Your skills involve planning and implementing resource development modelling and analysis of ore bodies for future development of mining operations.
Geologists study the nature, composition and structure of the earth to increase scientific knowledge. They locate materials and minerals, and advise on the extraction of minerals, environmental protection and rehabilitation of land after mining.

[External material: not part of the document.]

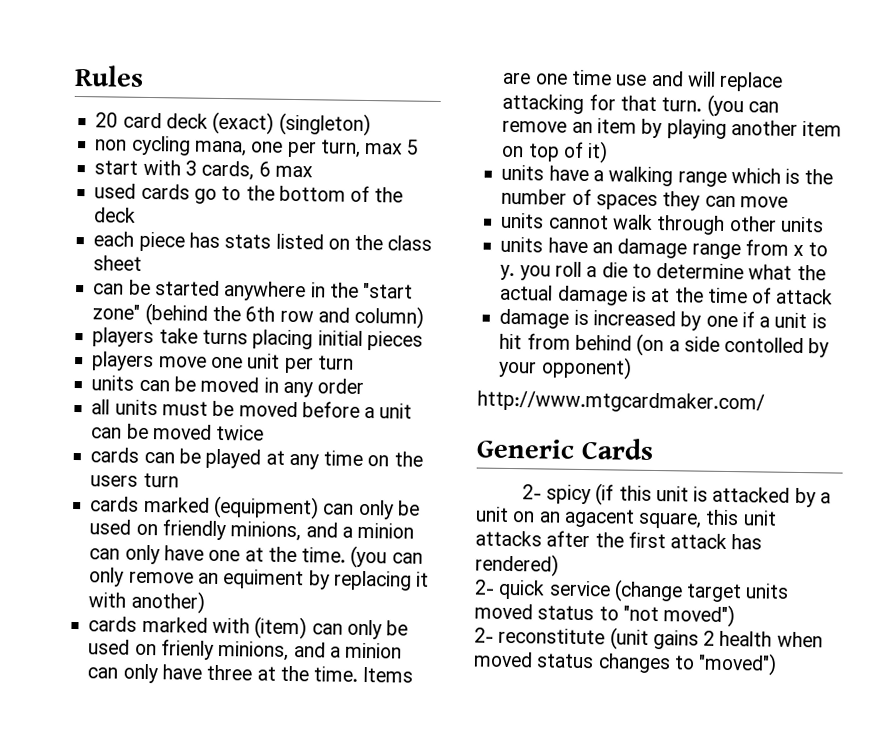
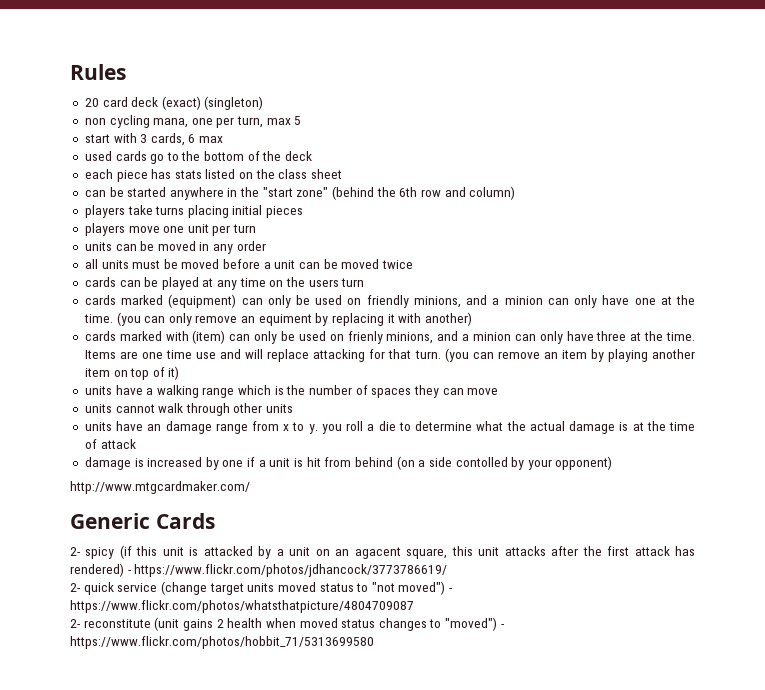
(559, 565) none -> [127,564,448,577] - https://www.flickr.com/photos/jdhancock/3773786619/
(736, 616) none -> [449,588,454,592] [70,600,414,613] - https://www.flickr.com/photos/whatsthatpicture/4804709087
(778, 664) none -> [500,624,505,628] [70,636,374,649] - https://www.flickr.com/photos/hobbit_71/5313699580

- Explore specific areas of the earth to work out its structure and the types of rocks or minerals that exist;
- Study rock cores, cuttings and samples;
- Study geostatistics and sampling theory;
- Study fossilised life forms and date rock strata;
- Study the nature and effects of natural events such as erosion, sedimentation, glaciation, earthquakes and volcanic hazards;
- Locate and manage ground water resources, investigate ground water contamination and land salinity;
- Undertake geochemical sampling of stream sediment and soils;
- Undertake ground magnetic and gravity surveys;
- Examine geological specimens in laboratories using optical and electron microscopes, X-ray diffraction, chemical and mechanical techniques;
- Assist in determining the economic viability of extracting earth resources;
- Advise on the geological suitability of sites for structures such as tunnels, roads, coastal installations, bridges and water supply schemes;
- Contribute to environmental assessments such as land use, planning and rehabilitation and the effects of pollution on seabeds;
- Use computers to integrate and interpret data sets of geological information;
- Prepare geological models to describe processes and predict future situations; and
- Prepare geological reports and maps.
- Enjoy technical and engineering activities;
- Willing to adhere to safety requirements;
- Able to work as part of a team;
- Able to work independently;
- Able to prepare accurate records and reports;
- Physically fit; and
- Prepared to work outdoors in a range of environments.